→ **WORK ITEM**: The line with "IL COMMISSARIO E" marks where to begin. Please copy it and each line after it to the end of the records below, exactly.

= Beginning of Section =

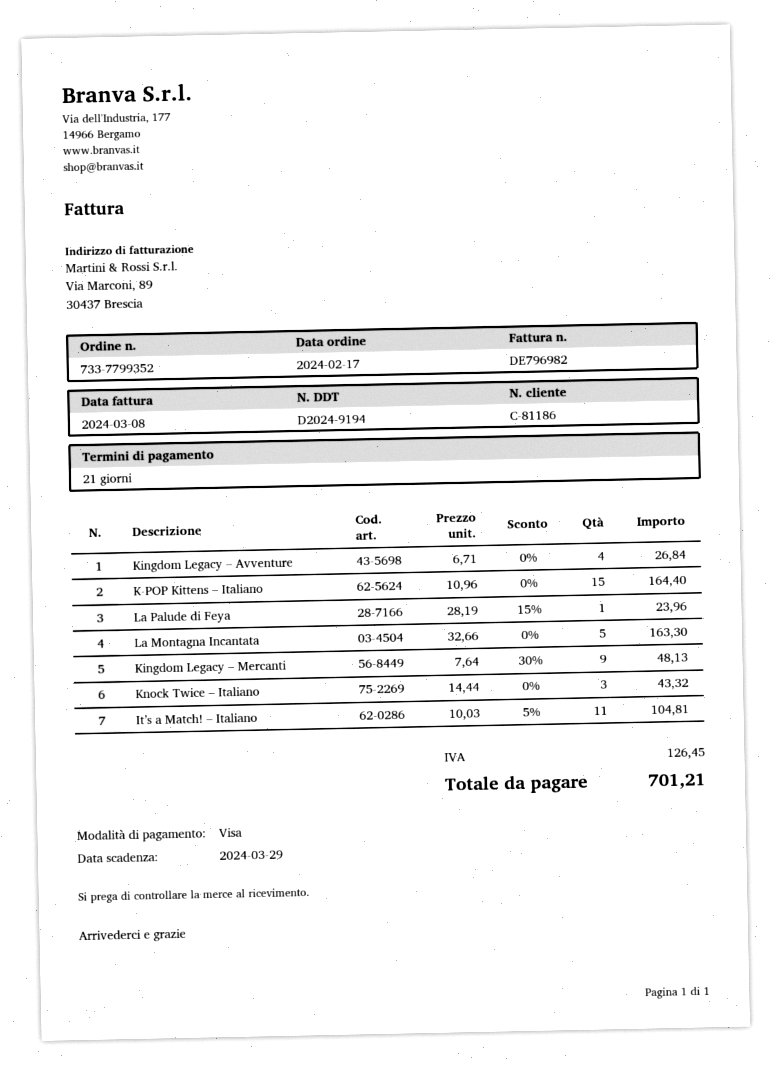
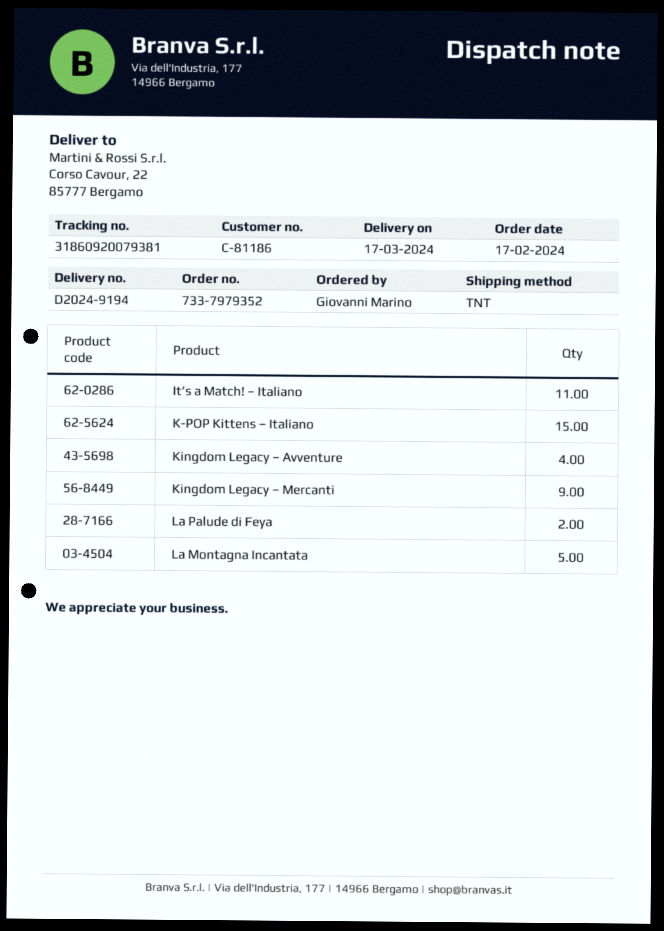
order number: 733-7799352 -> 733-7979352
La Palude di Feya: 1 -> 2
Knock Twice – Italiano: 3 -> none

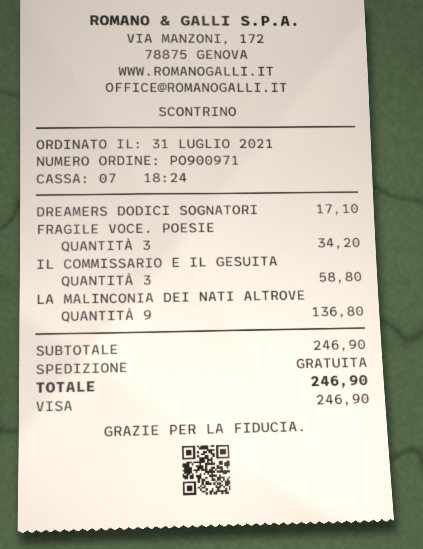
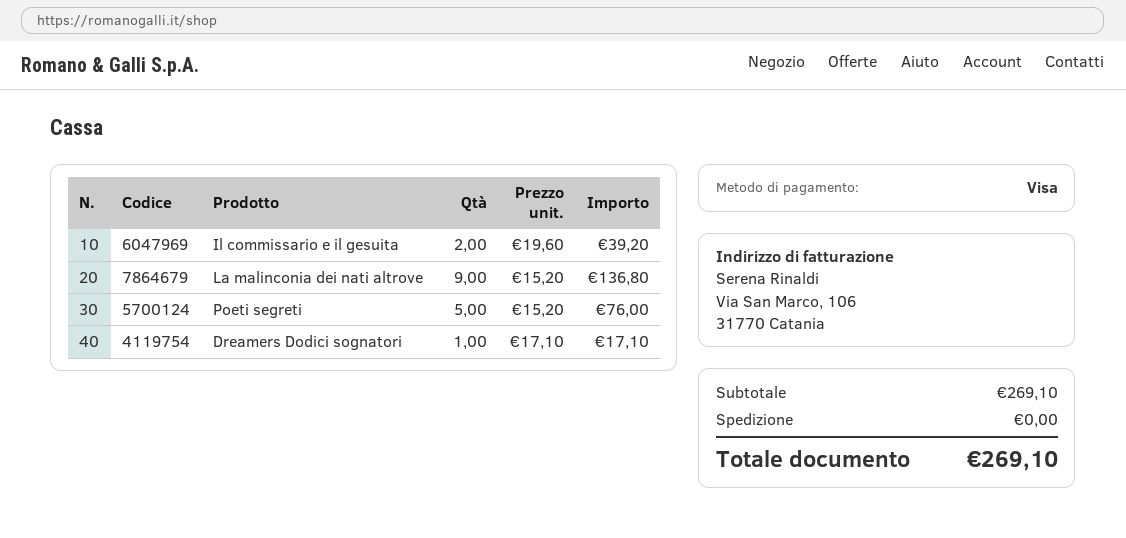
FRAGILE VOCE. POESIE: 3 for 34.20 -> none
IL COMMISSARIO E IL GESUITA: 3 for 58.80 -> 2 for 39.20
Poeti segreti: none -> 5 for 76.00
subtotal: 246.90 -> 269.10
total: 246.90 -> 269.10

= End of Section =

→ **FINAL ANSWER**:
IL COMMISSARIO E IL GESUITA: 3 for 58.80 -> 2 for 39.20
Poeti segreti: none -> 5 for 76.00
subtotal: 246.90 -> 269.10
total: 246.90 -> 269.10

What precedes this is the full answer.